• _DIRECTIONS_
No pictures go into the copy. Write out every line below exactly.

Start of INFORMATION SHOWN

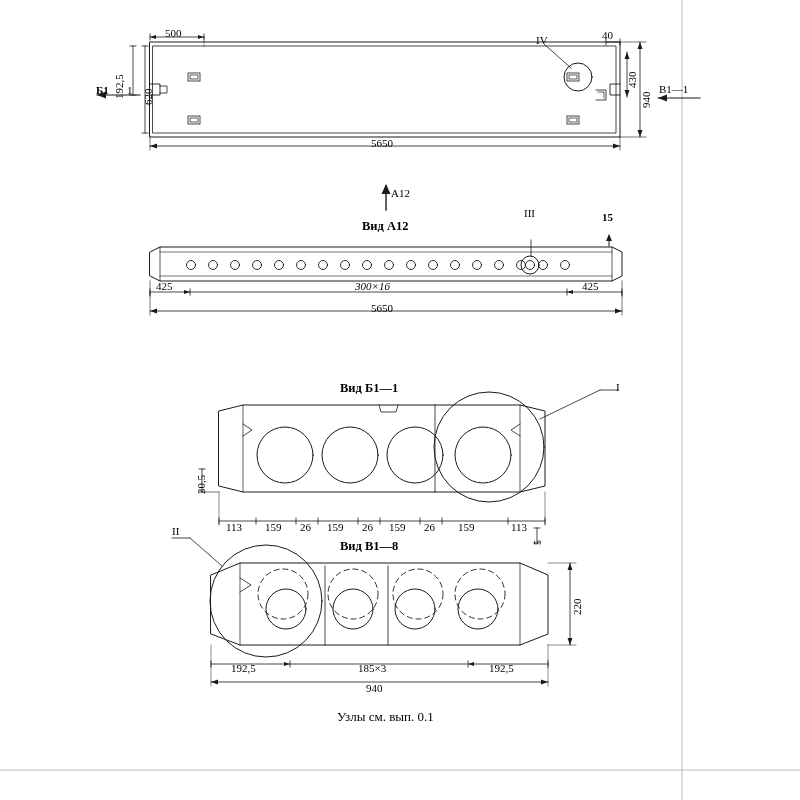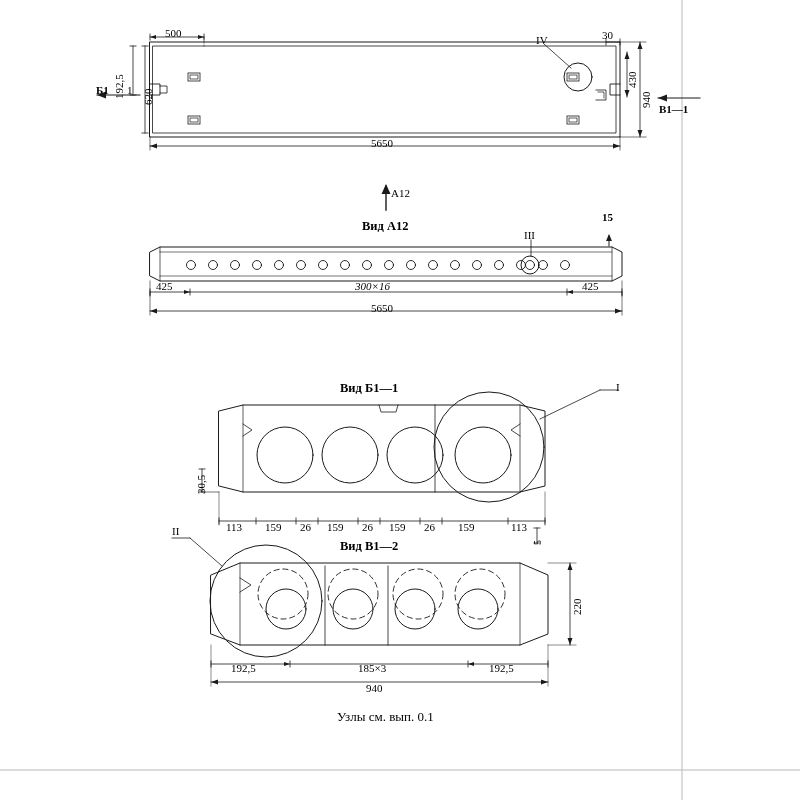--- a/index.html
+++ b/index.html
@@ -255,7 +255,7 @@
   <div class="lbl rot" style="left:114px; top:99px;">192,5</div>
   <div class="lbl rot" style="left:143px; top:105px;">620</div>
   <div class="lbl" style="left:371px; top:138px;">5650</div>
-  <div class="lbl" style="left:602px; top:30px;">30</div>
+  <div class="lbl" style="left:602px; top:30px;">40</div>
   <div class="lbl rot" style="left:627px; top:88px;">430</div>
   <div class="lbl rot" style="left:641px; top:108px;">940</div>
   <div class="lbl" style="left:536px; top:35px;">IV</div>

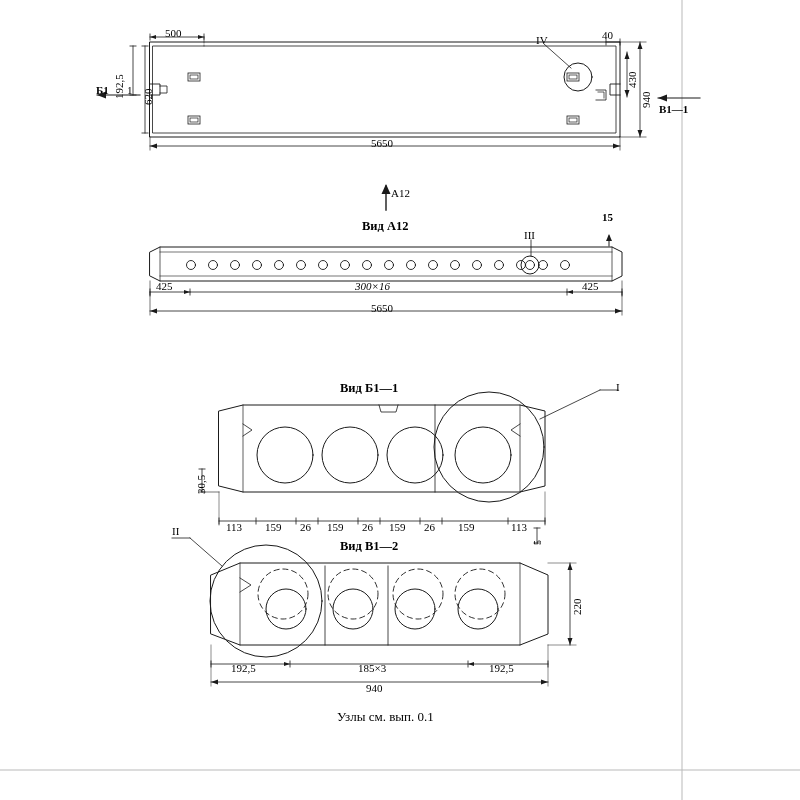--- a/index.html
+++ b/index.html
@@ -261,7 +261,7 @@
   <div class="lbl" style="left:536px; top:35px;">IV</div>
   <div class="lbl" style="left:96px; top:85px;font-weight:bold;">Б1</div>
   <div class="lbl" style="left:127px; top:85px;">1</div>
-  <div class="lbl" style="left:659px; top:104px;font-weight:bold;">В1—1</div>
+  <div class="lbl" style="left:659px; top:84px;">В1—1</div>
 
   <div class="lbl" style="left:391px; top:188px;">А12</div>
   <div class="lbl bold" style="left:362px; top:220px;">Вид А12</div>

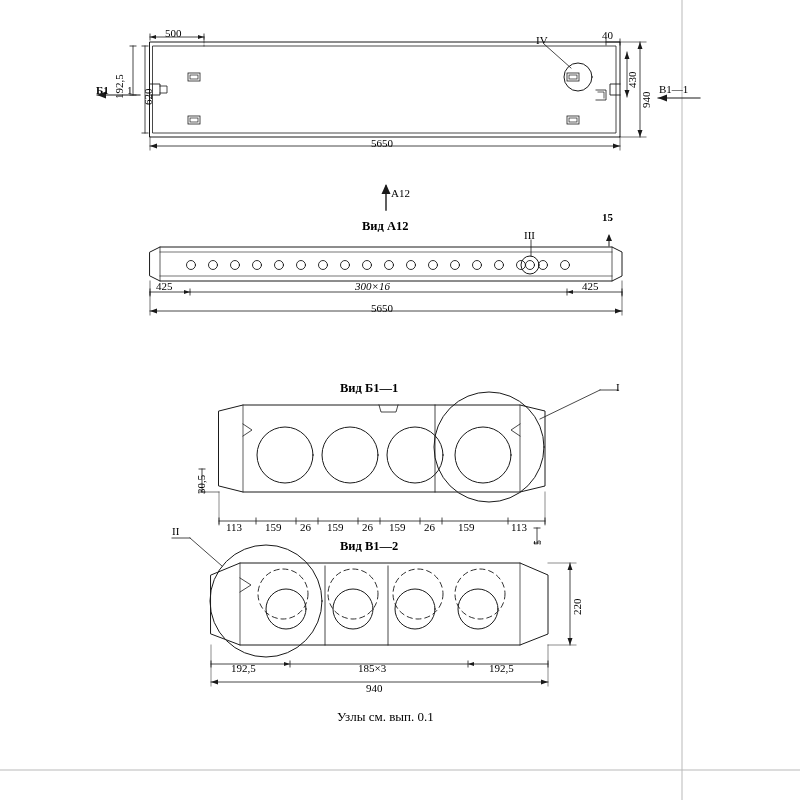--- a/index.html
+++ b/index.html
@@ -270,7 +270,7 @@
   <div class="lbl" style="left:582px; top:281px;">425</div>
   <div class="lbl" style="left:371px; top:303px;">5650</div>
   <div class="lbl" style="left:602px; top:212px;font-weight:bold;">15</div>
-  <div class="lbl" style="left:524px; top:230px;">III</div>
+  <div class="lbl" style="left:524px; top:208px;">III</div>
 
   <div class="lbl bold" style="left:340px; top:382px;">Вид Б1—1</div>
   <div class="lbl" style="left:616px; top:382px;">I</div>

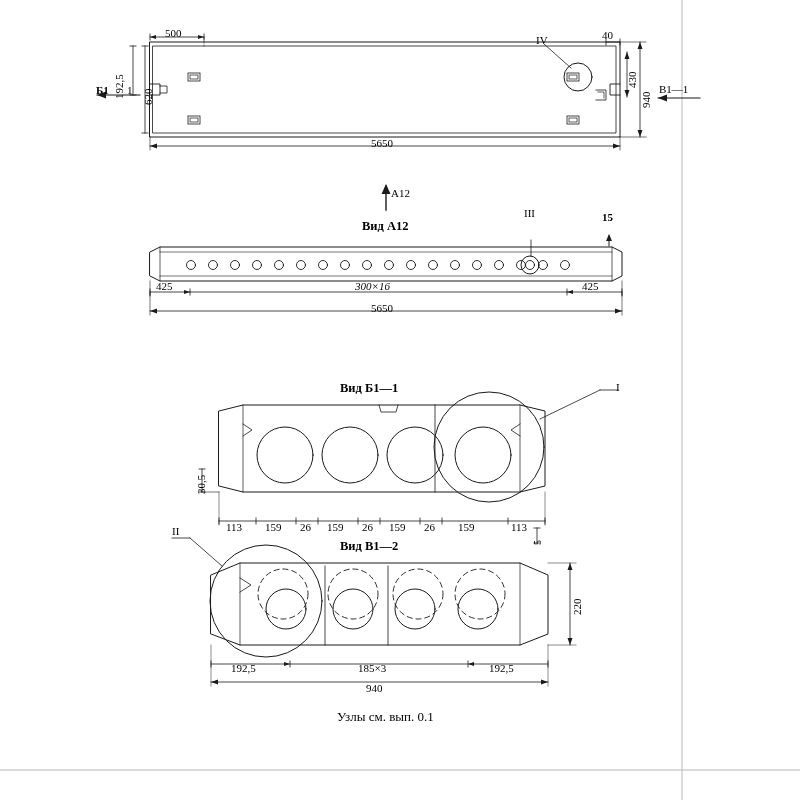--- a/index.html
+++ b/index.html
@@ -287,7 +287,7 @@
   <div class="lbl" style="left:511px; top:522px;">113</div>
   <div class="lbl small rot" style="left:533px; top:545px;">5</div>
 
-  <div class="lbl bold" style="left:340px; top:540px;">Вид В1—2</div>
+  <div class="lbl bold" style="left:340px; top:540px;">Вид В1—8</div>
   <div class="lbl" style="left:172px; top:526px;">II</div>
   <div class="lbl rot" style="left:572px; top:615px;">220</div>
   <div class="lbl" style="left:231px; top:663px;">192,5</div>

End of INFORMATION SHOWN

• _SOLUTION TO THE EXERCISE_
--- a/index.html
+++ b/index.html
@@ -255,7 +255,7 @@
   <div class="lbl rot" style="left:114px; top:99px;">192,5</div>
   <div class="lbl rot" style="left:143px; top:105px;">620</div>
   <div class="lbl" style="left:371px; top:138px;">5650</div>
-  <div class="lbl" style="left:602px; top:30px;">30</div>
+  <div class="lbl" style="left:602px; top:30px;">40</div>
   <div class="lbl rot" style="left:627px; top:88px;">430</div>
   <div class="lbl rot" style="left:641px; top:108px;">940</div>
   <div class="lbl" style="left:536px; top:35px;">IV</div>

--- a/index.html
+++ b/index.html
@@ -261,7 +261,7 @@
   <div class="lbl" style="left:536px; top:35px;">IV</div>
   <div class="lbl" style="left:96px; top:85px;font-weight:bold;">Б1</div>
   <div class="lbl" style="left:127px; top:85px;">1</div>
-  <div class="lbl" style="left:659px; top:104px;font-weight:bold;">В1—1</div>
+  <div class="lbl" style="left:659px; top:84px;">В1—1</div>
 
   <div class="lbl" style="left:391px; top:188px;">А12</div>
   <div class="lbl bold" style="left:362px; top:220px;">Вид А12</div>

--- a/index.html
+++ b/index.html
@@ -270,7 +270,7 @@
   <div class="lbl" style="left:582px; top:281px;">425</div>
   <div class="lbl" style="left:371px; top:303px;">5650</div>
   <div class="lbl" style="left:602px; top:212px;font-weight:bold;">15</div>
-  <div class="lbl" style="left:524px; top:230px;">III</div>
+  <div class="lbl" style="left:524px; top:208px;">III</div>
 
   <div class="lbl bold" style="left:340px; top:382px;">Вид Б1—1</div>
   <div class="lbl" style="left:616px; top:382px;">I</div>

--- a/index.html
+++ b/index.html
@@ -287,7 +287,7 @@
   <div class="lbl" style="left:511px; top:522px;">113</div>
   <div class="lbl small rot" style="left:533px; top:545px;">5</div>
 
-  <div class="lbl bold" style="left:340px; top:540px;">Вид В1—2</div>
+  <div class="lbl bold" style="left:340px; top:540px;">Вид В1—8</div>
   <div class="lbl" style="left:172px; top:526px;">II</div>
   <div class="lbl rot" style="left:572px; top:615px;">220</div>
   <div class="lbl" style="left:231px; top:663px;">192,5</div>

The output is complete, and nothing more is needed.